Ahora, la compañía acaba de lograr la aprobación de las autoridades nacionales para incrementar sus operaciones en el mercado gasífero local, con su desembarco como nuevo comercializador de gas. Por lo menos así se desprende de la Resolución 528/2024 del Ente Nacional Regulador del Gas (Enargas) publicada este martes 10 de septiembre en el Boletín Oficial de la Nación. Las empresas contempladas en la norma pueden desarrollar la actividad cuando reciben gas natural como pago de regalías o servicios, en este caso, hasta el límite de lo que por tal concepto hayan percibido.
Fue en ese marco en el que Petrobras envió al Enargas una solicitud para ingresar a ese mercado como comercializador de gas natural, pedido realizado por Nilo Azevedo Duarte, en calidad de apoderado la sociedad estatal brasileña. De hecho, la Gerencia de Desempeño y Economía del Enargas elaboró un informe técnico manifestando que POSA “cumplió con la totalidad de los requisitos establecidos”.

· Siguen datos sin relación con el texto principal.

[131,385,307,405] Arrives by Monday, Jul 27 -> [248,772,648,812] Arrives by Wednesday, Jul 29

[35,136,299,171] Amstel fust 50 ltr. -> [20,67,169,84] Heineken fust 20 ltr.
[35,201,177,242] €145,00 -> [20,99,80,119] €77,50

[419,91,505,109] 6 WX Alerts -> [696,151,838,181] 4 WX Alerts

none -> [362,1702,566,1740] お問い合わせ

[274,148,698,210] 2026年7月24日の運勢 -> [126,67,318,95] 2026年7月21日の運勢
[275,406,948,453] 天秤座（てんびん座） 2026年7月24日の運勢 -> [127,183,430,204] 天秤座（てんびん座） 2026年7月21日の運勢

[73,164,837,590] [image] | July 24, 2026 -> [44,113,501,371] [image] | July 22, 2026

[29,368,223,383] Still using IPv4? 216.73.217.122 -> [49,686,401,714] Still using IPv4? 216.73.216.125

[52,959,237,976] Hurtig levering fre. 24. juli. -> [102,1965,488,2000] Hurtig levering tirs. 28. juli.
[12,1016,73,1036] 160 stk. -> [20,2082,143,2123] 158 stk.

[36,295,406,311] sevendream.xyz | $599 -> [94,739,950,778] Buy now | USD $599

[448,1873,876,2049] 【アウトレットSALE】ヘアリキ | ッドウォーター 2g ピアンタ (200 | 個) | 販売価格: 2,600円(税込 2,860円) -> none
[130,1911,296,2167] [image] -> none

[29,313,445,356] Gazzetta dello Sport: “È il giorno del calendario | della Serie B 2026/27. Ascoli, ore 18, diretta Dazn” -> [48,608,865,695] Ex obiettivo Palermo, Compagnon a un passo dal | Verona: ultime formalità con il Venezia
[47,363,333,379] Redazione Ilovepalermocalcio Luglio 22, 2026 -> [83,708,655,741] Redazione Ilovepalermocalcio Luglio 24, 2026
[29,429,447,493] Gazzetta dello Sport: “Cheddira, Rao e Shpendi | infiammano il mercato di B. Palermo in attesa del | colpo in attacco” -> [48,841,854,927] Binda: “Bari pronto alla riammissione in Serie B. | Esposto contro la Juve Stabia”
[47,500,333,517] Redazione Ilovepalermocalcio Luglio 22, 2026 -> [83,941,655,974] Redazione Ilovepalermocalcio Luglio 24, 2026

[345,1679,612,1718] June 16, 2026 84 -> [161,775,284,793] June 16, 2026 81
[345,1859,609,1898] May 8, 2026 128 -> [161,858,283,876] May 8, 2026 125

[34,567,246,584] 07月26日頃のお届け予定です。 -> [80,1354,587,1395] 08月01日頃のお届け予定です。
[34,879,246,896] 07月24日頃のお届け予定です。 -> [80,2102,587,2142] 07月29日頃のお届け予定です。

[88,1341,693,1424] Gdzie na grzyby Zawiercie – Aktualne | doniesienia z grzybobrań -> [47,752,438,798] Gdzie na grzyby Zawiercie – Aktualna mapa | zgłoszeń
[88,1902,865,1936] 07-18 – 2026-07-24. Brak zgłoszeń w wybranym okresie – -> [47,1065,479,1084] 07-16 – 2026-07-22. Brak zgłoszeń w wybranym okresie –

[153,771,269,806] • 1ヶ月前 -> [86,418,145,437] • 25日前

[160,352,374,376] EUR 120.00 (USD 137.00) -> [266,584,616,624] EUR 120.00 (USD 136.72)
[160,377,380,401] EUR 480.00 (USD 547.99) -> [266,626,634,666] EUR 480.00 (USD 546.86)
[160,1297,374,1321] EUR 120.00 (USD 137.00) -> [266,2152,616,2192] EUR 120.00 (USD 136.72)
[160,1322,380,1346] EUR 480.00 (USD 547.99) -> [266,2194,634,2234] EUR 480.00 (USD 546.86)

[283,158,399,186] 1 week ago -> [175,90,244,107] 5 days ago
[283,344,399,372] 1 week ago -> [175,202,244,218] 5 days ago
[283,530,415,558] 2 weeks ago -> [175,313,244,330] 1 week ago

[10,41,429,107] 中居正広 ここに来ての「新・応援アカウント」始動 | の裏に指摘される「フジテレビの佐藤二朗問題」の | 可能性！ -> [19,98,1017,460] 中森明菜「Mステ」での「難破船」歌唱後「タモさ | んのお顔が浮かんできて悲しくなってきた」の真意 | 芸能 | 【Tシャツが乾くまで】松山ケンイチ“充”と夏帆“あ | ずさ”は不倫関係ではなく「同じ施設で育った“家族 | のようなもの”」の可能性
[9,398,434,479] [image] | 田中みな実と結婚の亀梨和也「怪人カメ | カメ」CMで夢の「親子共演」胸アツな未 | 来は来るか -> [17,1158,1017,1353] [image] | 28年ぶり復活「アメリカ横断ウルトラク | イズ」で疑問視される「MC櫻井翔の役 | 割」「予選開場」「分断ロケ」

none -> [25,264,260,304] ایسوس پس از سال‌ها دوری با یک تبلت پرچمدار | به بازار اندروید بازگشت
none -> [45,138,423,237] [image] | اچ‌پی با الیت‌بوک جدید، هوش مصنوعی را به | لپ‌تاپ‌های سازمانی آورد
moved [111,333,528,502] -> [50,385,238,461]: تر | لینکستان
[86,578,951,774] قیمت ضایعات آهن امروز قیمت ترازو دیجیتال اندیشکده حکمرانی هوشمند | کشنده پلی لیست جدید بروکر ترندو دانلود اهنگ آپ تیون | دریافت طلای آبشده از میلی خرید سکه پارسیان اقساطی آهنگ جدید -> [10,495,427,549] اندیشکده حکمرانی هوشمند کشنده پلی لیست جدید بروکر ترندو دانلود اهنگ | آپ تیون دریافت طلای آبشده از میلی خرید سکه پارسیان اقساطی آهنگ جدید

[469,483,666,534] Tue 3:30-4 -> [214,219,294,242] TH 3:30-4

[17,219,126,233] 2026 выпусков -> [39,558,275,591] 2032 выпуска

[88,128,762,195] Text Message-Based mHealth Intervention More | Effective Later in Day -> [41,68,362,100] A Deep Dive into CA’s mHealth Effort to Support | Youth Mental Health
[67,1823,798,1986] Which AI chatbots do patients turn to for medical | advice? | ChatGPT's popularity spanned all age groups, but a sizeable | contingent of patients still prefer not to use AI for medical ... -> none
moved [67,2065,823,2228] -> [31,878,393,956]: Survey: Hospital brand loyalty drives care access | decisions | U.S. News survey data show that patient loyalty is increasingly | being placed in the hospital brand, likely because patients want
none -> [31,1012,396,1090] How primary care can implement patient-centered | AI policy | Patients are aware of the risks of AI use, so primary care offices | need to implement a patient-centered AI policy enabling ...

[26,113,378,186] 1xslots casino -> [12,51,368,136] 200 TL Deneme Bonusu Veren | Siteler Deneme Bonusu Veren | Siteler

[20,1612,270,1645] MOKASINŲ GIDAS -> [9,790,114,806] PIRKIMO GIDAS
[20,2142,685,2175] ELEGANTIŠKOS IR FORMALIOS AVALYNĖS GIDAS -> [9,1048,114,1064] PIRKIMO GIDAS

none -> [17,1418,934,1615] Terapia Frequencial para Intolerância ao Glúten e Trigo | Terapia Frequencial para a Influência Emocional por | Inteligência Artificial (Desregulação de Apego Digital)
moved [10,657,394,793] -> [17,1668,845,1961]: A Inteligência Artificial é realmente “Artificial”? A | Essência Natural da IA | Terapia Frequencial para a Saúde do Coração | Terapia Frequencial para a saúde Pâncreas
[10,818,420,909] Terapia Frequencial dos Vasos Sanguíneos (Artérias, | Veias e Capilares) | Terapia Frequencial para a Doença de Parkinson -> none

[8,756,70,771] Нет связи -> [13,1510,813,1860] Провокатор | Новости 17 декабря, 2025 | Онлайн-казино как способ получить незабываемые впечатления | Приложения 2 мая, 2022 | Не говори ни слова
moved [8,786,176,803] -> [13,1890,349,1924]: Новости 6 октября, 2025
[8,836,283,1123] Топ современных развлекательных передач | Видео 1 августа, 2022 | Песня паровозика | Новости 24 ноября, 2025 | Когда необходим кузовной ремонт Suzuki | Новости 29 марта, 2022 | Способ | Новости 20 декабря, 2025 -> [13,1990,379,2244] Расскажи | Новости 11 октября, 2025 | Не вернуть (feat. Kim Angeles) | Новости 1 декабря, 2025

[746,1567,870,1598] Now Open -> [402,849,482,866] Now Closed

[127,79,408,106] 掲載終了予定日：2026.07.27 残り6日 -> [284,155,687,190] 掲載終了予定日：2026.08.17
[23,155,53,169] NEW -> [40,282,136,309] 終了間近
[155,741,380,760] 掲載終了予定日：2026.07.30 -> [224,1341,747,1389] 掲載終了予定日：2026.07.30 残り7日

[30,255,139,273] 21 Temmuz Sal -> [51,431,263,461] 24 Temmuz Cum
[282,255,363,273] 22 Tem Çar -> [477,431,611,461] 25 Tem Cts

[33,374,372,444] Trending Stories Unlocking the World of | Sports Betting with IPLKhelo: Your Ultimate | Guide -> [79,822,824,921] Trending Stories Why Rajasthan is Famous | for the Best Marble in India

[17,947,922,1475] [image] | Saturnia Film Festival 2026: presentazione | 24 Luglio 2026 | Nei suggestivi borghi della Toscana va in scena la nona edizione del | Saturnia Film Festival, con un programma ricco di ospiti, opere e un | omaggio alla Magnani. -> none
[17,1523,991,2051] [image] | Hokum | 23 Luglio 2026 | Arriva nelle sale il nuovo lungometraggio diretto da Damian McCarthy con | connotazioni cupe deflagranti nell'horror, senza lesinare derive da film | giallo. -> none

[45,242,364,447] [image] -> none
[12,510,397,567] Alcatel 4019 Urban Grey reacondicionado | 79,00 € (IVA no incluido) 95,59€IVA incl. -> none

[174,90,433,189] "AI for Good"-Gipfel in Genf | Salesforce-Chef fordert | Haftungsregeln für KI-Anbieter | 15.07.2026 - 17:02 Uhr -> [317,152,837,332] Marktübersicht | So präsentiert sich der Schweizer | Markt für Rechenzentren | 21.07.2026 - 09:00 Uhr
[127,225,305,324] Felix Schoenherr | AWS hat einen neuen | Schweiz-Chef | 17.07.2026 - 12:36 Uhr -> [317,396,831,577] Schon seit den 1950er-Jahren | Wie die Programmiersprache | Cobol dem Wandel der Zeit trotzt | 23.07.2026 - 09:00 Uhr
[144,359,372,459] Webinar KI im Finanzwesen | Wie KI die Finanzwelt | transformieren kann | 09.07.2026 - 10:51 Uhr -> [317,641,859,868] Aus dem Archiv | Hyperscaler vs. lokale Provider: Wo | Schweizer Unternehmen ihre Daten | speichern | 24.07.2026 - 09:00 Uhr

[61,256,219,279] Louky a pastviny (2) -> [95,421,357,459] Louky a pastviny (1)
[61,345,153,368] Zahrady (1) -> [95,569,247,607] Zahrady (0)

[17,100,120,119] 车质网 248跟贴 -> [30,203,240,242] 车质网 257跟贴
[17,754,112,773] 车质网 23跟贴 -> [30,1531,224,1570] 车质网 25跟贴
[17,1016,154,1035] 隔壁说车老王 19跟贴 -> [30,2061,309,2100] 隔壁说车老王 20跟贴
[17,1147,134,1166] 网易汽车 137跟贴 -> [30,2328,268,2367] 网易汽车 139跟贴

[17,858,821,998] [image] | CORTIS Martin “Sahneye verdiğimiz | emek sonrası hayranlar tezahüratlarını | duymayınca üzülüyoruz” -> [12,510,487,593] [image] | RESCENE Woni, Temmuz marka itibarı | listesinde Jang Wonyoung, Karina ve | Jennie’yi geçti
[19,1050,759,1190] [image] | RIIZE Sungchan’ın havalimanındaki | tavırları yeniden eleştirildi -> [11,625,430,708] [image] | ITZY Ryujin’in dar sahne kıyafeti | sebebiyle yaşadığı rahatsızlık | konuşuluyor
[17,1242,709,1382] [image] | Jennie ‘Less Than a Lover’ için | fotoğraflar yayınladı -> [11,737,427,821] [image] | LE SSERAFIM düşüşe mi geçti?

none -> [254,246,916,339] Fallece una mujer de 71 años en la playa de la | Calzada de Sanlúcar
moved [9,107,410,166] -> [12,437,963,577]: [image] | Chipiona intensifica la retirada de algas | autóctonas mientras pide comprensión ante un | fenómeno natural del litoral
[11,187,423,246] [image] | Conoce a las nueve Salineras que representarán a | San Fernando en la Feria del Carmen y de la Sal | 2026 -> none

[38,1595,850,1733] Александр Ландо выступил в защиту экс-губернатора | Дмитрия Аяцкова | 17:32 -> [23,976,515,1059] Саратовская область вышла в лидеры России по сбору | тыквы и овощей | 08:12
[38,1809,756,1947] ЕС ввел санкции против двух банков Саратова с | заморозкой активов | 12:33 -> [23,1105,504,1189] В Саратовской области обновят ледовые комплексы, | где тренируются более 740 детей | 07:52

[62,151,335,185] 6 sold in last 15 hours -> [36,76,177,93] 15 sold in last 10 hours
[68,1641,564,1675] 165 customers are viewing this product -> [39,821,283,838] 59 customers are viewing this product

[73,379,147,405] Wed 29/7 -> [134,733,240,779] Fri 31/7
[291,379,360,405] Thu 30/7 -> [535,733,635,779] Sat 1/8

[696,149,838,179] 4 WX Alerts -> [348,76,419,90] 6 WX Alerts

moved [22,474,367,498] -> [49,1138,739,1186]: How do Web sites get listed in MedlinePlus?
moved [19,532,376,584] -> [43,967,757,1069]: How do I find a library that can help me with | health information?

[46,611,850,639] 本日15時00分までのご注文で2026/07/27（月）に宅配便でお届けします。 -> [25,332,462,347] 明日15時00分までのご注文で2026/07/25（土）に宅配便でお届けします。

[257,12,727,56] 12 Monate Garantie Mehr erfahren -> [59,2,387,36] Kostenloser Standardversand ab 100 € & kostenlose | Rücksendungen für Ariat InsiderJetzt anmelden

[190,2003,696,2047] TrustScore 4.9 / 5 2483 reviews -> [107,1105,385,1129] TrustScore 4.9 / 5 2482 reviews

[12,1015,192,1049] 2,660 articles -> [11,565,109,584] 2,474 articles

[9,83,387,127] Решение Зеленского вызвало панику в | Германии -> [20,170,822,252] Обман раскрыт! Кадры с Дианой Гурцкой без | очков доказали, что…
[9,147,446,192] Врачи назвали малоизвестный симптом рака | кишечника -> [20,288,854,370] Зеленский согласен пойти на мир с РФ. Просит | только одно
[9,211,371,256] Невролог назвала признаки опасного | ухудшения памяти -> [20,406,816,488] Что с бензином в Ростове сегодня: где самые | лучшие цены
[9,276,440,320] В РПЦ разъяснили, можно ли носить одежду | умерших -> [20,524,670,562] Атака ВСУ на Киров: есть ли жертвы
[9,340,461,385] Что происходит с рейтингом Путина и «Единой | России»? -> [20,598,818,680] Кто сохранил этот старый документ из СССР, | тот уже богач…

Además, y en forma previa a la solicitud de inscripción, la empresa ya había abonado el derecho de inscripción y acercado las declaraciones juradas sobre inexistencia de deuda previsional (formulario 522/A); de incompatibilidades y limitaciones; de procesos de quiebra, convocatoria de acreedores, concurso preventivo o estado de liquidación por los últimos tres años, y también la inexistencia de juicios por cobros de deudas impositivas o previsionales.
Por esos motivos, el interventor del Enargas, Carlos Alberto María Casares, resolvió autorizar la inscripción de POSA como comercializador de gas.
Proyección para los próximos años
Este nuevo negocio se suma al plan estratégico global de Petrobras para el período de 2023 a 2027, que prevé inversiones por 64.000 millones de dólares en actividades de exploración y producción.
La estimación es que la empresa produzca un total de 3.100.000 barriles equivalentes de petróleo (boe) por día en 2027, con 2,4 millones de boe en el presal (con participación propia de Petrobras), que representará el 78 % de la producción total.
En el caso de la producción operada (Petrobras + socios), la proyección es que el volumen producido en el presal alcance los 3,6 millones de boe, para un total de seis millones de barriles equivalentes por día para el 2027.
El proceso incluye además la búsqueda de activos de shale gas en la Argentina para aumentar los suministros de combustible para estimular el crecimiento industrial y, en este sentido, habría puesto la mira en Tecpetrol, una unidad del Grupo Techint que controla el empresario Paolo Rocca, según se sostiene en una nota de la agencia Bloomberg publicada en mayo pasado.
El objetivo de la petrolera brasileña es el de generar valor y restaurar las reservas de petróleo y gas natural a través de oportunidades en Brasil y en el extranjero, tal como lo describió en su plan estratégico de cinco años con el cual pretende crecer en el sector de petróleo y gas de América Latina y frente a la costa atlántica de África, en lugar de limitarse a los campos de aguas profundas en Brasil.